Artificial cysteine-lipases with high activity and altered catalytic mechanism created by laboratory evolution.

机构信息

Department of Chemistry, Zhejiang University, 310027, Hangzhou, China.

State Key Laboratory of Bio-organic and Natural Products Chemistry, Shanghai Institute of Organic Chemistry, Chinese Academy of Sciences, 200032, Shanghai, China.

出版信息

Nat Commun. 2019 Jul 19;10(1):3198. doi: 10.1038/s41467-019-11155-3.

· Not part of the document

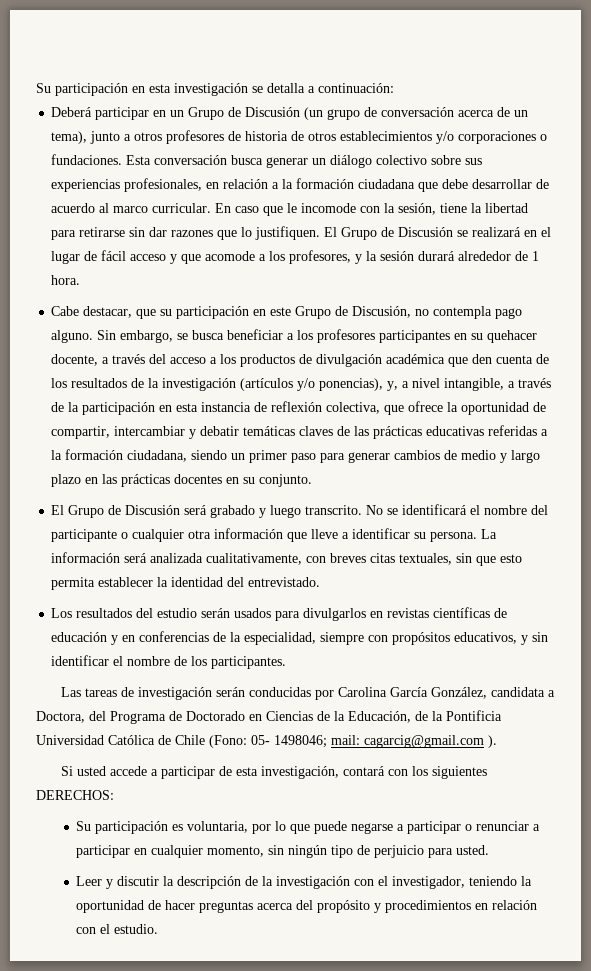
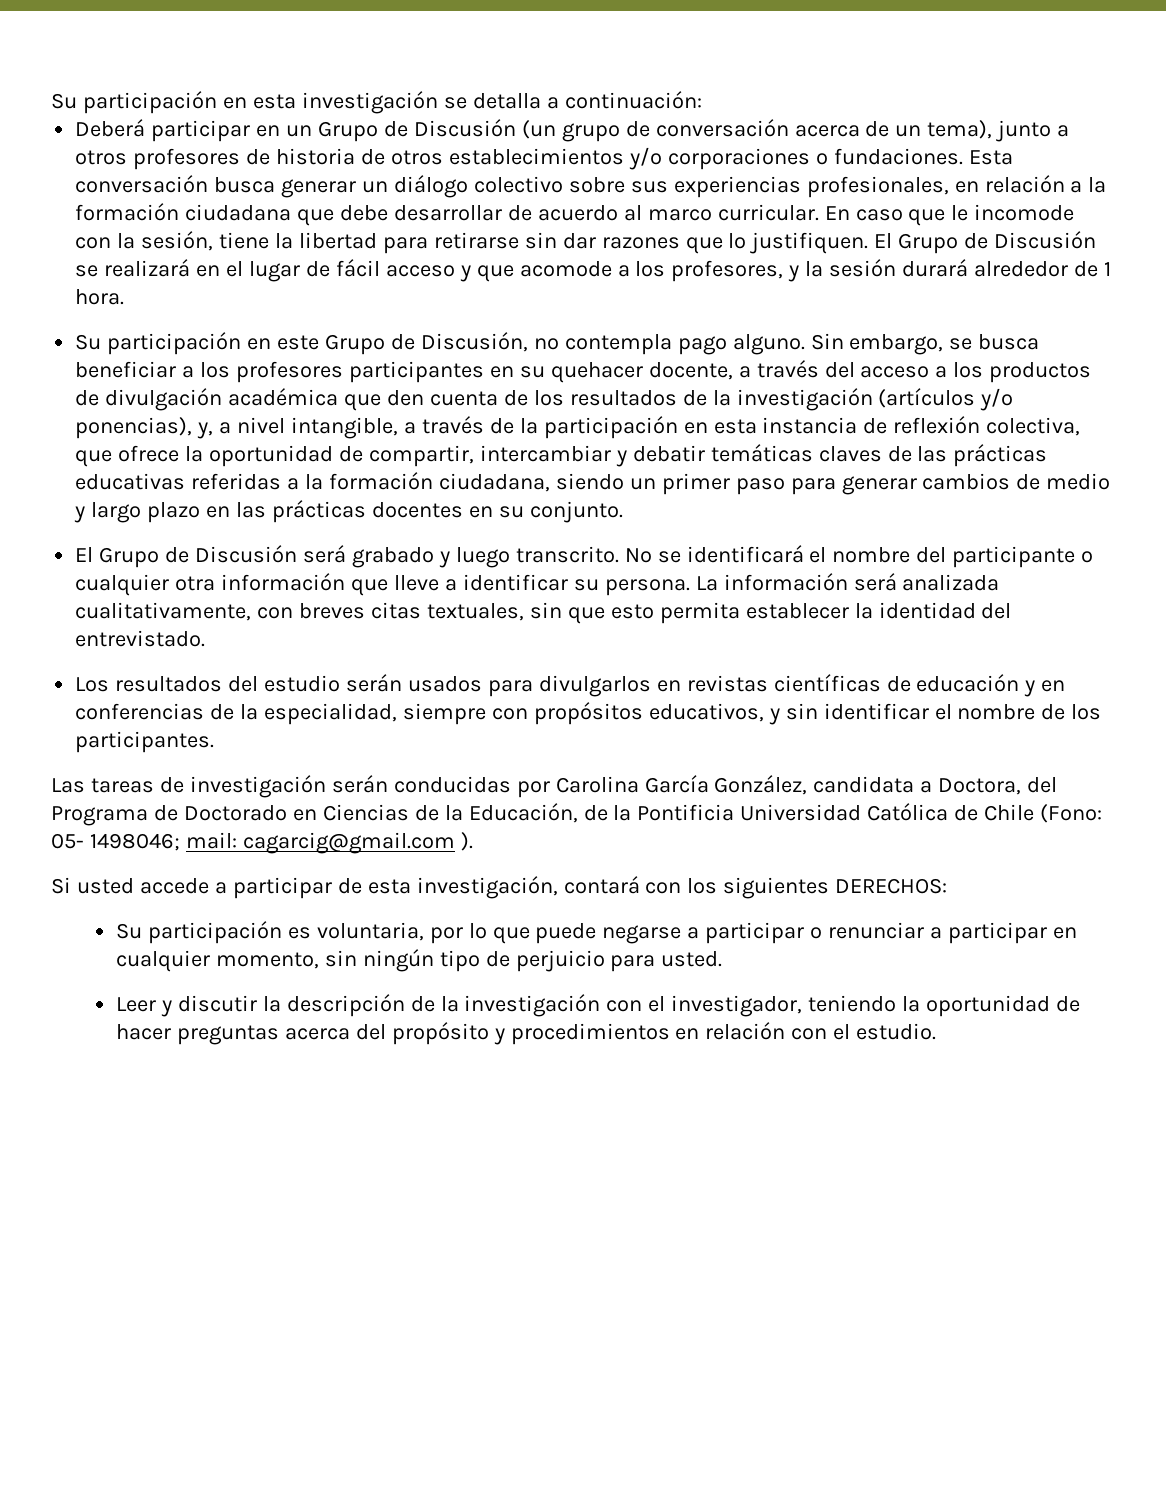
- Cabe destacar, que su participación en este Grupo de Discusión, no contempla pago alguno.
+ Su participación en este Grupo de Discusión, no contempla pago alguno.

DOI:10.1038/s41467-019-11155-3
PMID:31324776
原文链接:https://pmc.ncbi.nlm.nih.gov/articles/PMC6642262/
Abstract

Engineering artificial enzymes with high activity and catalytic mechanism different from naturally occurring enzymes is a challenge in protein design. For example, many attempts have been made to obtain active hydrolases by introducing a Ser → Cys exchange at the respective catalytic triads, but this generally induced a breakdown of activity. We now report that this long-standing dogma no longer pertains, provided additional mutations are introduced by directed evolution. By employing Candida antarctica lipase B (CALB) as the model enzyme with the Ser-His-Asp catalytic triad, a highly active cysteine-lipase having a Cys-His-Asp catalytic triad and additional mutations W104V/A281Y/A282Y/V149G can be evolved, showing a 40-fold higher catalytic efficiency than wild-type CALB in the hydrolysis of 4-nitrophenyl benzoate, and tolerating bulky substrates. Crystal structures, kinetics, MD simulations and QM/MM calculations reveal dynamic features and explain all results, including the preference of a two-step mechanism involving the zwitterionic pair Cys105/His224 rather than a concerted process.

摘要

利用工程学手段设计出具有与天然酶不同的活性和催化机制的人工酶是蛋白质设计领域的一项挑战。例如,人们曾尝试通过在相应的催化三联体上引入 Ser ⁇ Cys 取代来获得具有活性的水解酶,但这通常会导致酶失活。我们现在报告称,只要通过定向进化引入额外的突变,这一长期以来的教条就不再适用。我们选用南极假丝酵母脂肪酶 B(CALB)作为具有 Ser-His-Asp 催化三联体的模型酶,通过定向进化获得了一个具有 Cys-His-Asp 催化三联体和额外突变 W104V/A281Y/A282Y/V149G 的高活性半胱氨酸脂肪酶,其对 4-硝基苯苯甲酸的水解催化效率比野生型 CALB 高 40 倍,并且能够耐受大体积的底物。晶体结构、动力学、MD 模拟和 QM/MM 计算揭示了动态特征,并解释了所有结果,包括对涉及两性离子对 Cys105/His224 的两步机制的偏好,而不是协同过程。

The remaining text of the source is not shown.